I remain fully vested in Kamisama Dolls, despite it’s somewhat schizoid presentation to the viewer thus far. The sixth episode is by far the most quiet and reflective, and probably the most tonally consistent of the series.
The return to Karakami Village was neither as uncomfortable or dramatic as I expected, but I don’t consider that a bad thing. Things have mostly been intense for six episodes so a little normalcy (or what passes for it in this mythology) feels like a refreshing change of pace. One thing we certainly get for our money here is a large cast, and there’s a whole stable of Karakami oddballs to be added to the ones we’ve already met in Tokyo. For starters, there’s the Somaki Clan, the craftsmen whose role is the care and repair of the Kekkashi. Grandpa is so soft-spoken that he needs loud-mouthed daughter Moyako (Takagaki Ayahi) to interpret his profanity-laced diatribes. Younger sister Yurako (Yamaguchi Rie) is yet another Utao-taku, and her antics do call up some of the sillier and less effective moments of the series. We also spend a bit more time with the Kuga parents, neither of whom make much of an impression.
Both Kyouhei and especially Utao are keen to learn more about Kirio, but their father will only tell them they need to talk to his father, the head of the Kuga Clan. Kyouhei rails at his father’s seeming lack of interest in his own son, but this does effectively play up the iron control the village exerts over its residents, even when their own children are concerned. Kuga Ojii-san is a dour old bastard, but at least he doesn’t beat Utao bloody with a stick for her failures in hunting down Aki. He reveals much that we suspected – Kirio is her twin (younger) and was taken away to be raised in secret by the Hyuga for reasons he’s not willing to share.
There’s some additional fluff involving a flight on Kukkuri which seems mostly an excuse for some slapstick involving Hibino’s clothes being yanked off, but the compelling parts of the episode are elsewhere. As we progress, I find myself liking all the characters, but the ones whose arcs really interest me are Kirio and Aki. I love pathos and these two have it in plenty, and I sense that both are far more victim than villain. Kirio especially seems to have had a raw deal, but he’s apparently caught a break in being partnered with Kochirou.

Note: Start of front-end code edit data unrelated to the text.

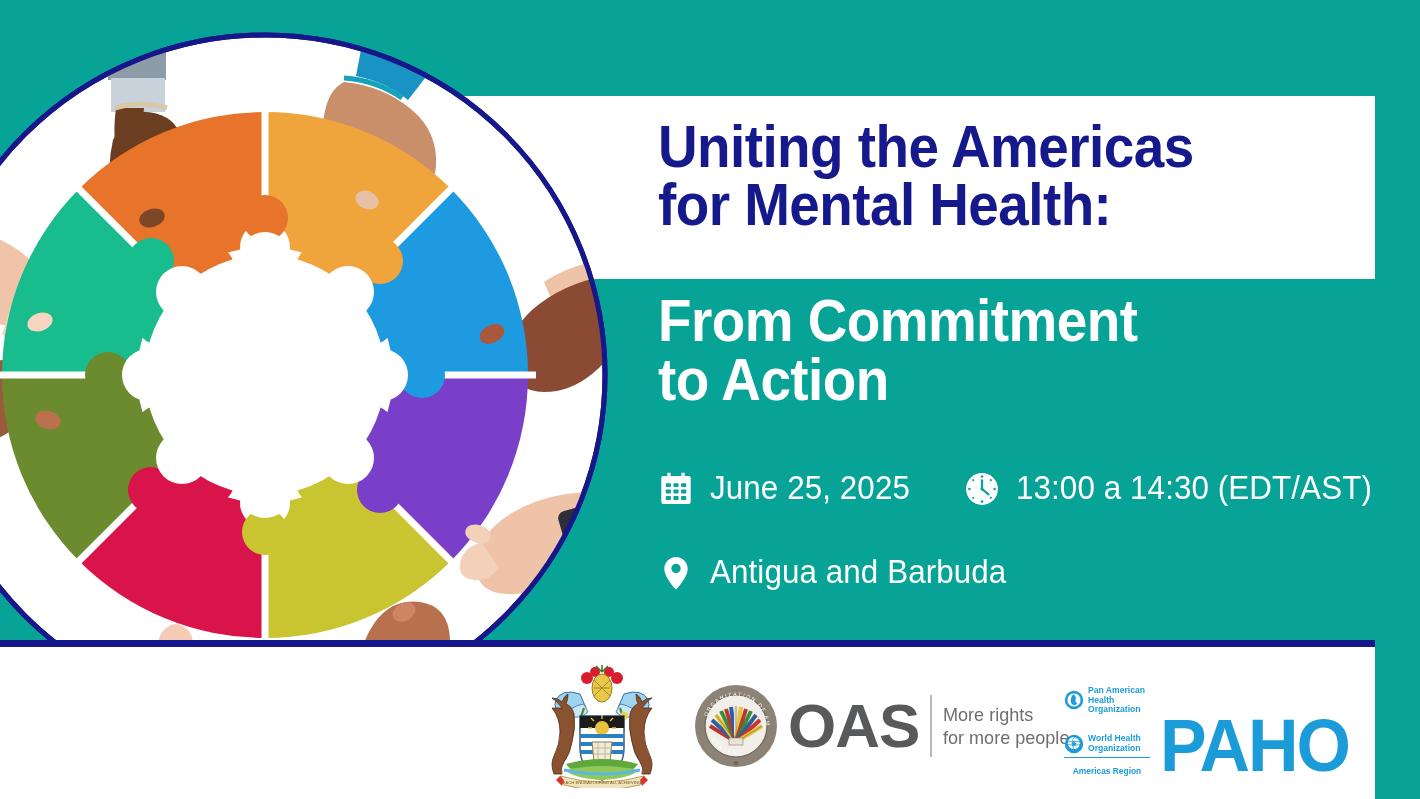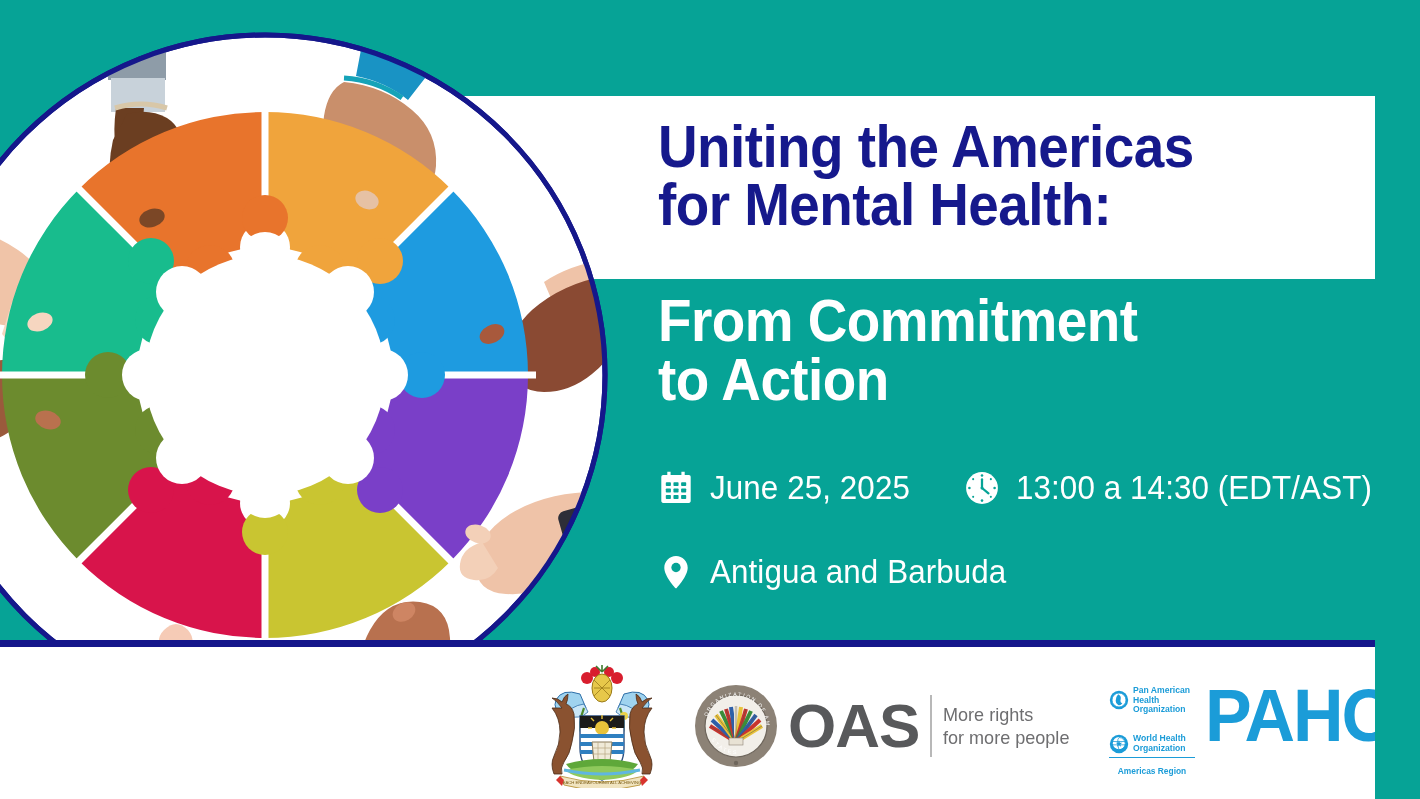"June 25, 2025" .detail-item { align-items: center -> flex-end }
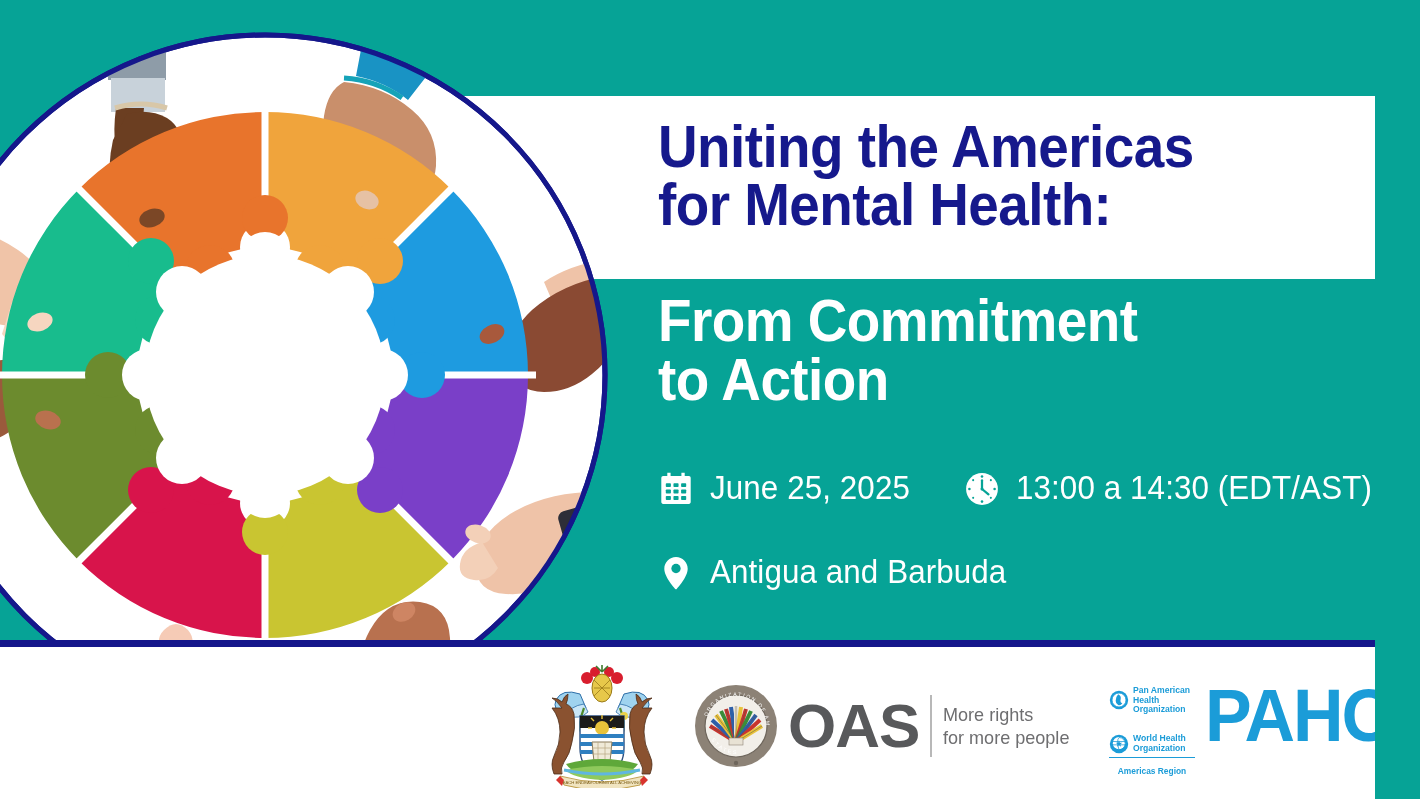"Pan American" .logo-paho { align-items: flex-start -> flex-end; left: 1109px -> 1064px }
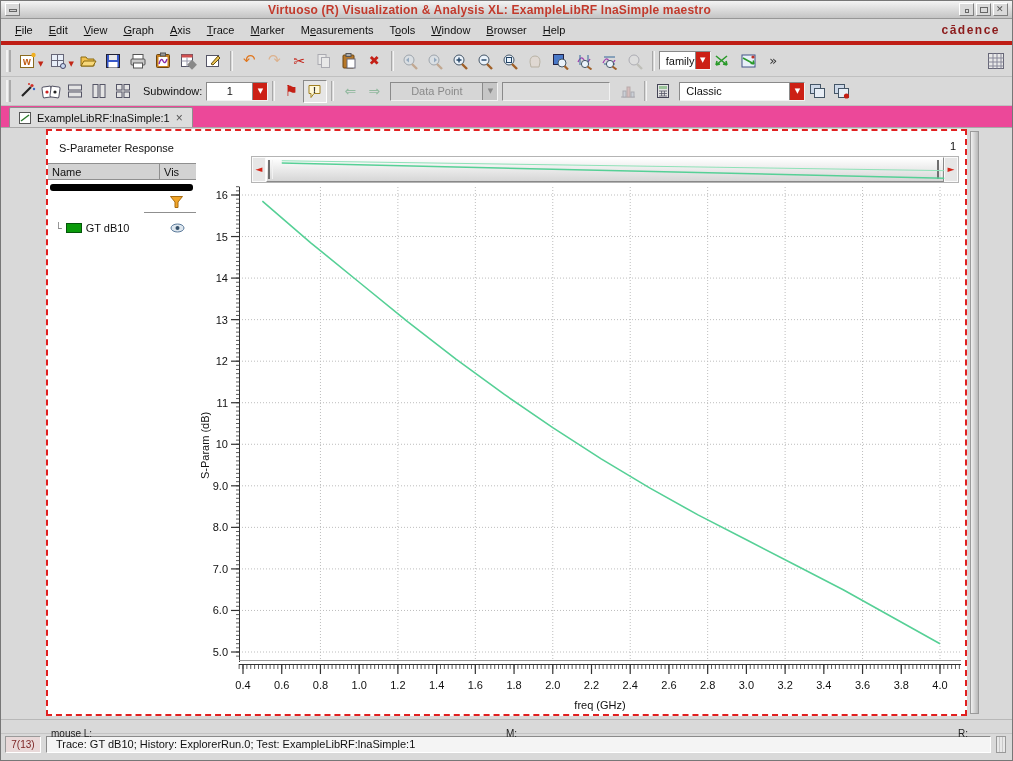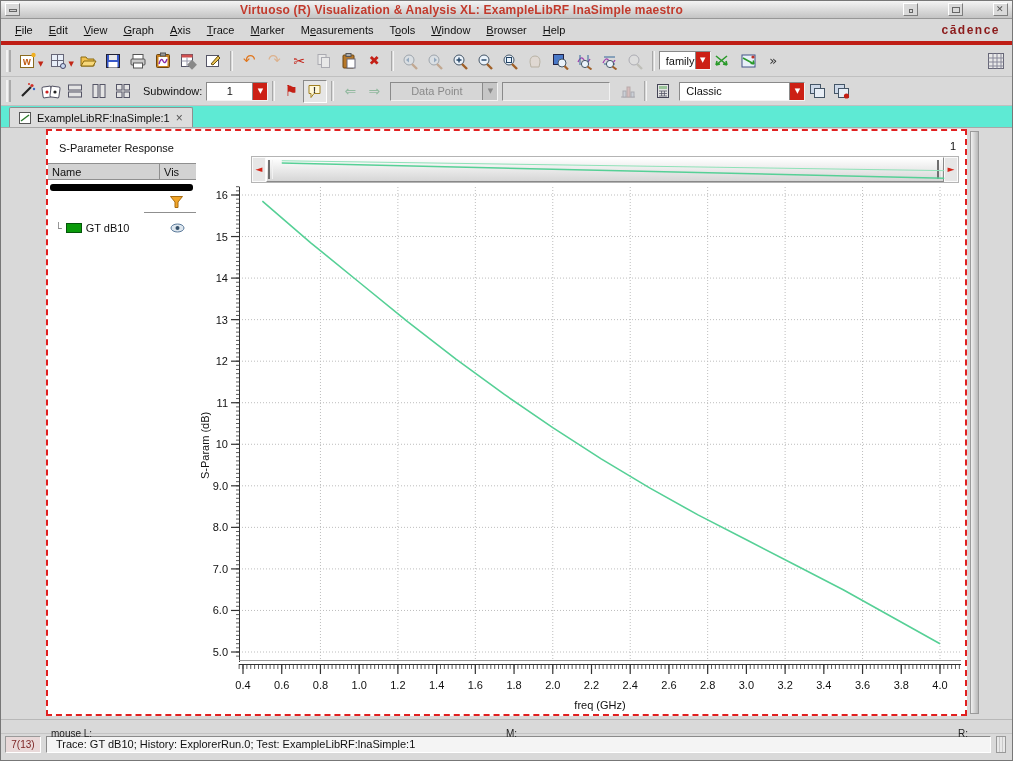"Virtuoso (R) Visualization & Analysis" .titlebar { gap: 28px -> none }
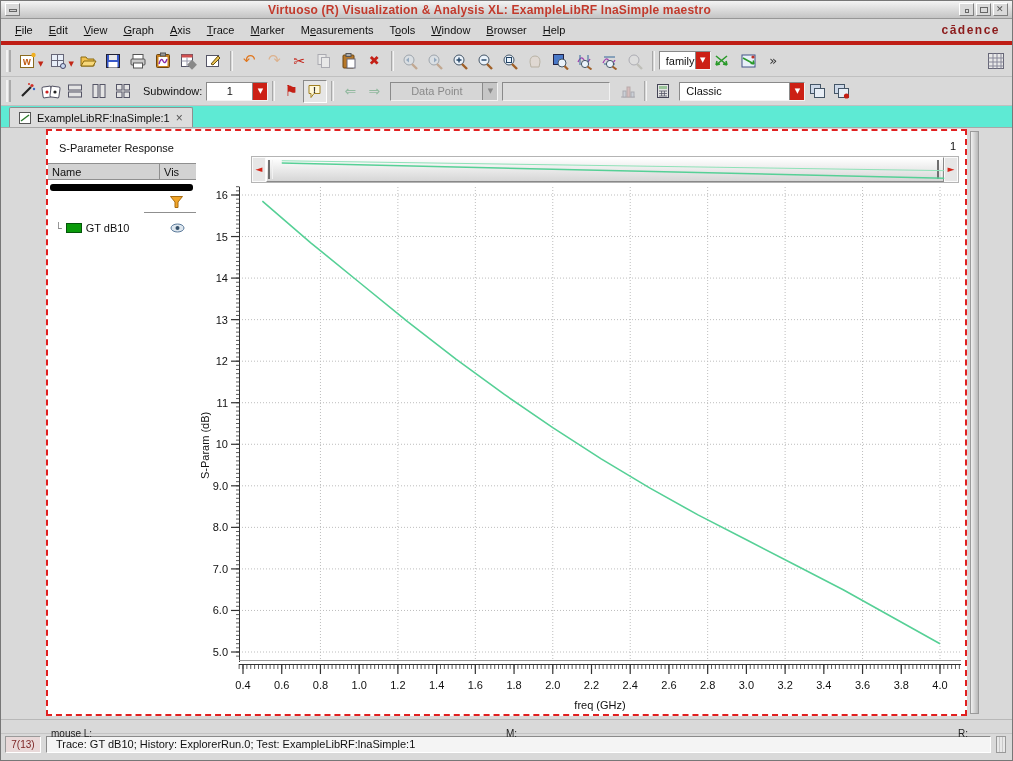"ExampleLibRF:lnaSimple:1" .tabbar { background: #5eead4 -> #ec4899 }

He takes the boy home to stay with he and wife Kii-chan (another damn K name!). Kochirou might just be the first person in his life to treat Kirio with any kindness, and the ugly ones on his back are clearly not the only scars the little boy has to bear. If he’s jealous of the love that’s showered on Utao – and he certainly is – who could blame him? I don’t think Kyouhei and Utao are going to let this go – that sibling story is going to be an important piece of the story over the second half.
As for Aki, while he’s again missing in body, his presence is stamped all over the story. Everyone asks after him for their own reasons, and when Moyako takes Hibino to the telepathic forest where the Kamu ni Chi – the “God’s Blood” sap that the wood of the Kekkashi is soaked in to give it its magical power – Hibino sees a vision of Aki as a young boy with his dog and is overcome with sadness. Whether Hibino is especially receptive or merely over-sensitive due to having been absent from her home for entire life, the message is clear – there’s so damn much we don’t know about Aki. He’s clearly at the center of much of the psychic trauma that runs through this story.
Kamisama Dolls isn’t perfect. The antics with Utao can still be too self-aware, and not all of the comedy is effective. But in general, the series has done a fantastic job piecing together and complex, atmospheric and fascinating story peopled by a diverse and appealing cast. I appreciate series that can offer a split dynamic between urban and rural – Zettai Shounen comes to mind – and whether in Tokyo or Karakami this is interesting stuff.